» **Instructions for the task**
Please transcribe the data that follows without the pictures, keeping every word the same.

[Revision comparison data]
━━━━━━━━━━━━━━━━━━━━

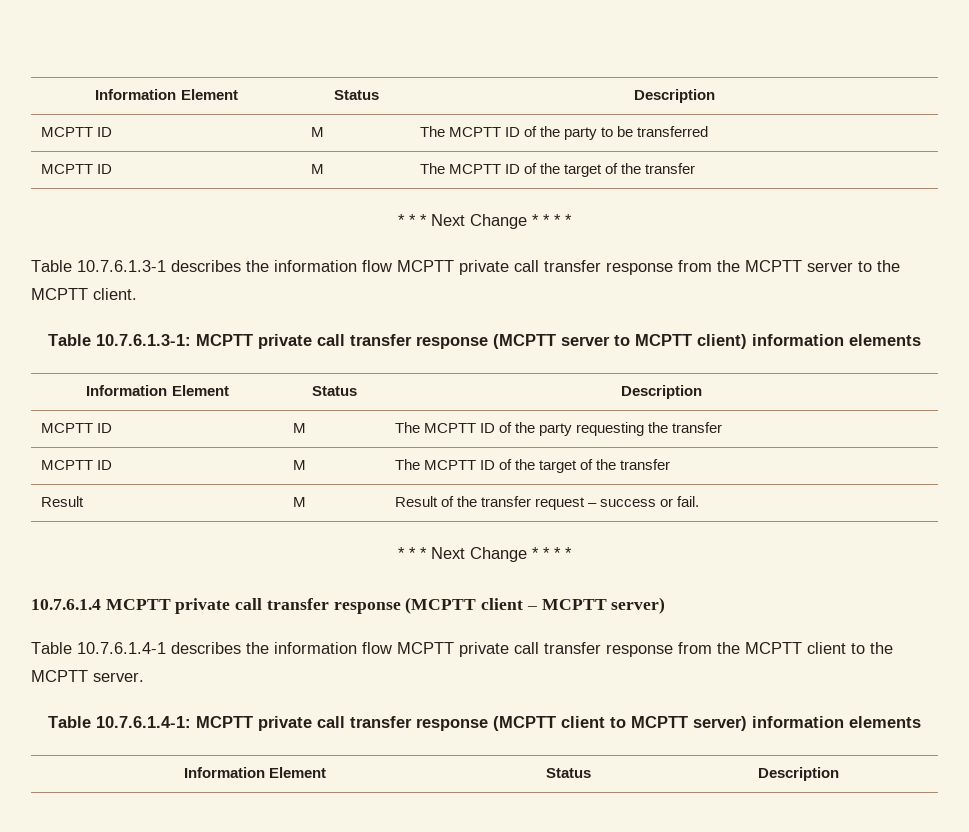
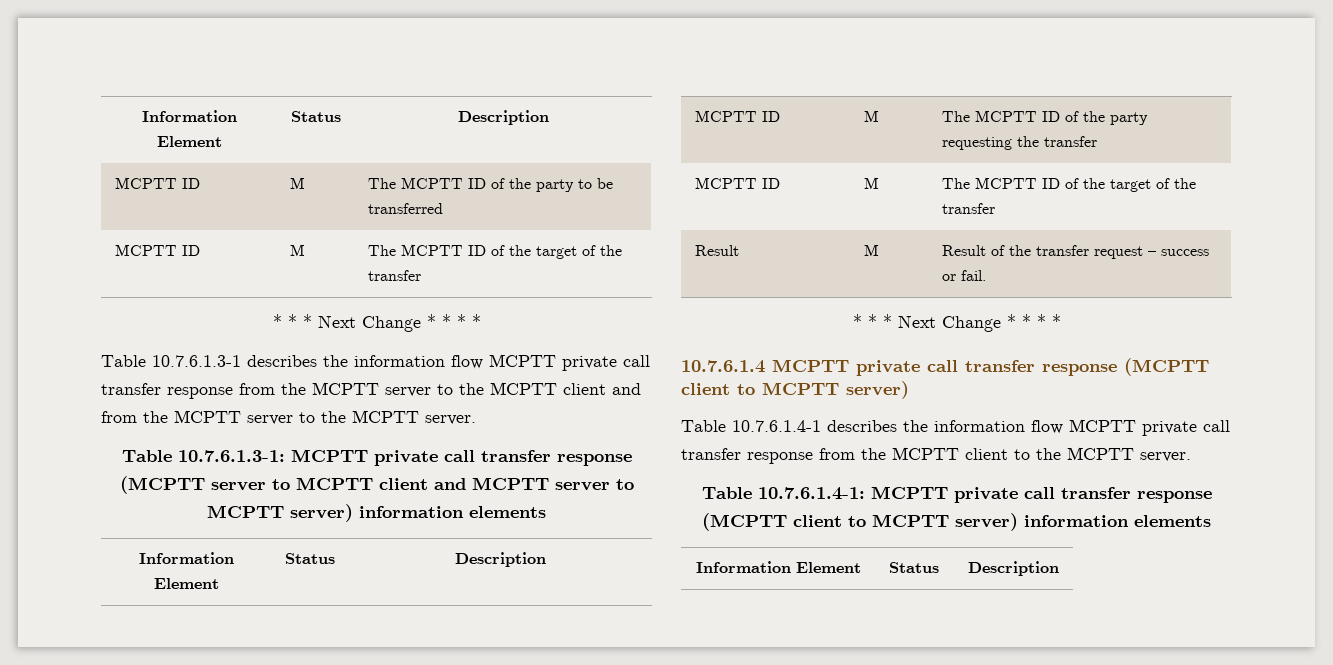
- Table 10.7.6.1.3-1 describes the information flow MCPTT private call transfer response from the MCPTT server to the MCPTT client.
+ Table 10.7.6.1.3-1 describes the information flow MCPTT private call transfer response from the MCPTT server to the MCPTT client and from the MCPTT server to the MCPTT server.
- Table 10.7.6.1.3-1: MCPTT private call transfer response (MCPTT server to MCPTT client) information elements
+ Table 10.7.6.1.3-1: MCPTT private call transfer response (MCPTT server to MCPTT client and MCPTT server to MCPTT server) information elements
- 10.7.6.1.4 MCPTT private call transfer response (MCPTT client – MCPTT server)
+ 10.7.6.1.4 MCPTT private call transfer response (MCPTT client to MCPTT server)

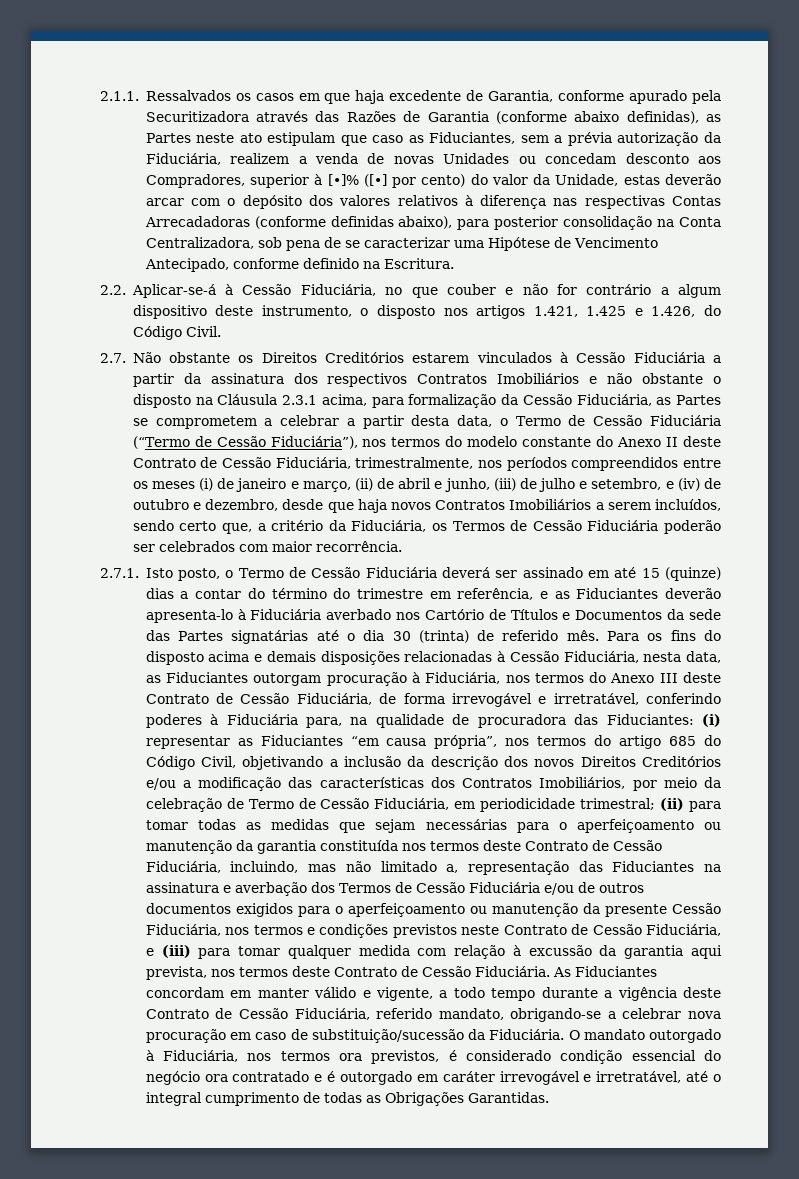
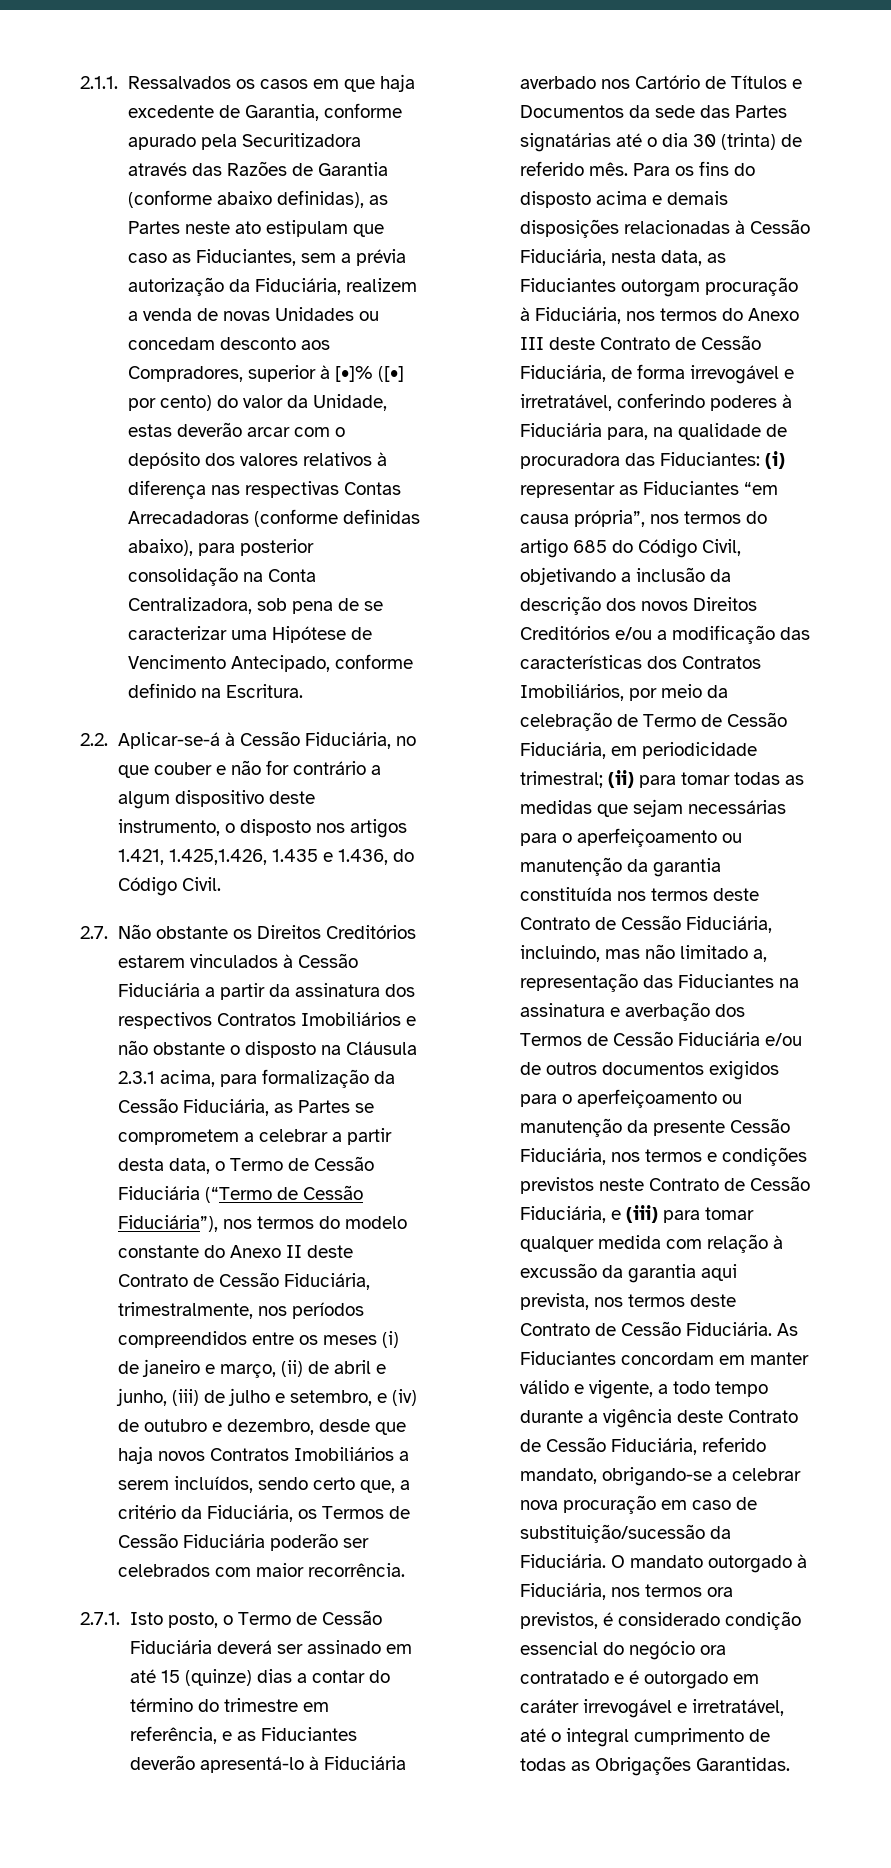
- 2.2. Aplicar-se-á à Cessão Fiduciária, no que couber e não for contrário a algum dispositivo deste instrumento, o disposto nos artigos 1.421, 1.425 e 1.426, do Código Civil.
+ 2.2. Aplicar-se-á à Cessão Fiduciária, no que couber e não for contrário a algum dispositivo deste instrumento, o disposto nos artigos 1.421, 1.425,1.426, 1.435 e 1.436, do Código Civil.
- 2.7.1. Isto posto, o Termo de Cessão Fiduciária deverá ser assinado em até 15 (quinze) dias a contar do término do trimestre em referência, e as Fiduciantes deverão apresenta-lo à Fiduciária averbado nos Cartório de Títulos e Documentos da sede das Partes signatárias até o dia 30 (trinta) de referido mês.
+ 2.7.1. Isto posto, o Termo de Cessão Fiduciária deverá ser assinado em até 15 (quinze) dias a contar do término do trimestre em referência, e as Fiduciantes deverão apresentá-lo à Fiduciária averbado nos Cartório de Títulos e Documentos da sede das Partes signatárias até o dia 30 (trinta) de referido mês.

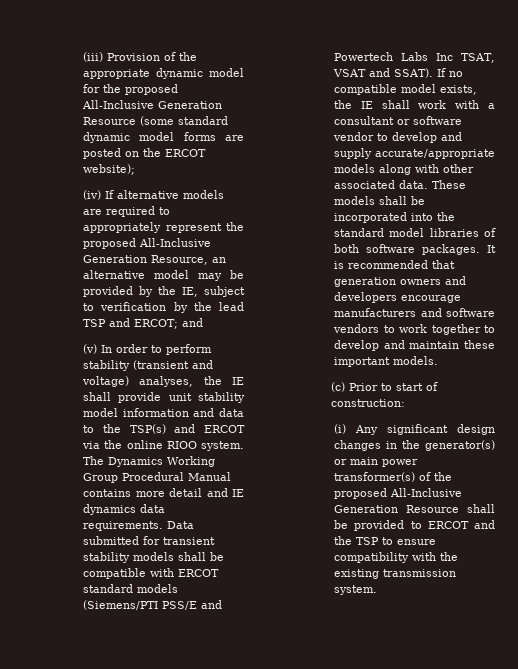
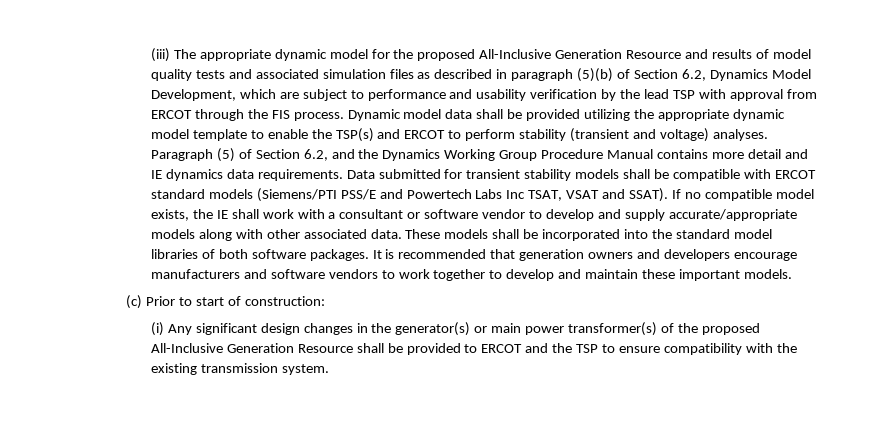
- (iii) Provision of the appropriate dynamic model for the proposed All-Inclusive Generation Resource (some standard dynamic model forms are posted on the ERCOT website);
- (iv) If alternative models are required to appropriately represent the proposed All-Inclusive Generation Resource, an alternative model may be provided by the IE, subject to verification by the lead TSP and ERCOT; and
- (v) In order to perform stability (transient and voltage) analyses, the IE shall provide unit stability model information and data to the TSP(s) and ERCOT via the online RIOO system. The Dynamics Working Group Procedural Manual contains more detail and IE dynamics data requirements.
+ (iii) The appropriate dynamic model for the proposed All-Inclusive Generation Resource and results of model quality tests and associated simulation files as described in paragraph (5)(b) of Section 6.2, Dynamics Model Development, which are subject to performance and usability verification by the lead TSP with approval from ERCOT through the FIS process. Dynamic model data shall be provided utilizing the appropriate dynamic model template to enable the TSP(s) and ERCOT to perform stability (transient and voltage) analyses. Paragraph (5) of Section 6.2, and the Dynamics Working Group Procedure Manual contains more detail and IE dynamics data requirements.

━━━━━━━━━━━━━━━━━━━━

» **Expected answer**
- Table 10.7.6.1.3-1 describes the information flow MCPTT private call transfer response from the MCPTT server to the MCPTT client.
+ Table 10.7.6.1.3-1 describes the information flow MCPTT private call transfer response from the MCPTT server to the MCPTT client and from the MCPTT server to the MCPTT server.
- Table 10.7.6.1.3-1: MCPTT private call transfer response (MCPTT server to MCPTT client) information elements
+ Table 10.7.6.1.3-1: MCPTT private call transfer response (MCPTT server to MCPTT client and MCPTT server to MCPTT server) information elements
- 10.7.6.1.4 MCPTT private call transfer response (MCPTT client – MCPTT server)
+ 10.7.6.1.4 MCPTT private call transfer response (MCPTT client to MCPTT server)

- 2.2. Aplicar-se-á à Cessão Fiduciária, no que couber e não for contrário a algum dispositivo deste instrumento, o disposto nos artigos 1.421, 1.425 e 1.426, do Código Civil.
+ 2.2. Aplicar-se-á à Cessão Fiduciária, no que couber e não for contrário a algum dispositivo deste instrumento, o disposto nos artigos 1.421, 1.425,1.426, 1.435 e 1.436, do Código Civil.
- 2.7.1. Isto posto, o Termo de Cessão Fiduciária deverá ser assinado em até 15 (quinze) dias a contar do término do trimestre em referência, e as Fiduciantes deverão apresenta-lo à Fiduciária averbado nos Cartório de Títulos e Documentos da sede das Partes signatárias até o dia 30 (trinta) de referido mês.
+ 2.7.1. Isto posto, o Termo de Cessão Fiduciária deverá ser assinado em até 15 (quinze) dias a contar do término do trimestre em referência, e as Fiduciantes deverão apresentá-lo à Fiduciária averbado nos Cartório de Títulos e Documentos da sede das Partes signatárias até o dia 30 (trinta) de referido mês.

- (iii) Provision of the appropriate dynamic model for the proposed All-Inclusive Generation Resource (some standard dynamic model forms are posted on the ERCOT website);
- (iv) If alternative models are required to appropriately represent the proposed All-Inclusive Generation Resource, an alternative model may be provided by the IE, subject to verification by the lead TSP and ERCOT; and
- (v) In order to perform stability (transient and voltage) analyses, the IE shall provide unit stability model information and data to the TSP(s) and ERCOT via the online RIOO system. The Dynamics Working Group Procedural Manual contains more detail and IE dynamics data requirements.
+ (iii) The appropriate dynamic model for the proposed All-Inclusive Generation Resource and results of model quality tests and associated simulation files as described in paragraph (5)(b) of Section 6.2, Dynamics Model Development, which are subject to performance and usability verification by the lead TSP with approval from ERCOT through the FIS process. Dynamic model data shall be provided utilizing the appropriate dynamic model template to enable the TSP(s) and ERCOT to perform stability (transient and voltage) analyses. Paragraph (5) of Section 6.2, and the Dynamics Working Group Procedure Manual contains more detail and IE dynamics data requirements.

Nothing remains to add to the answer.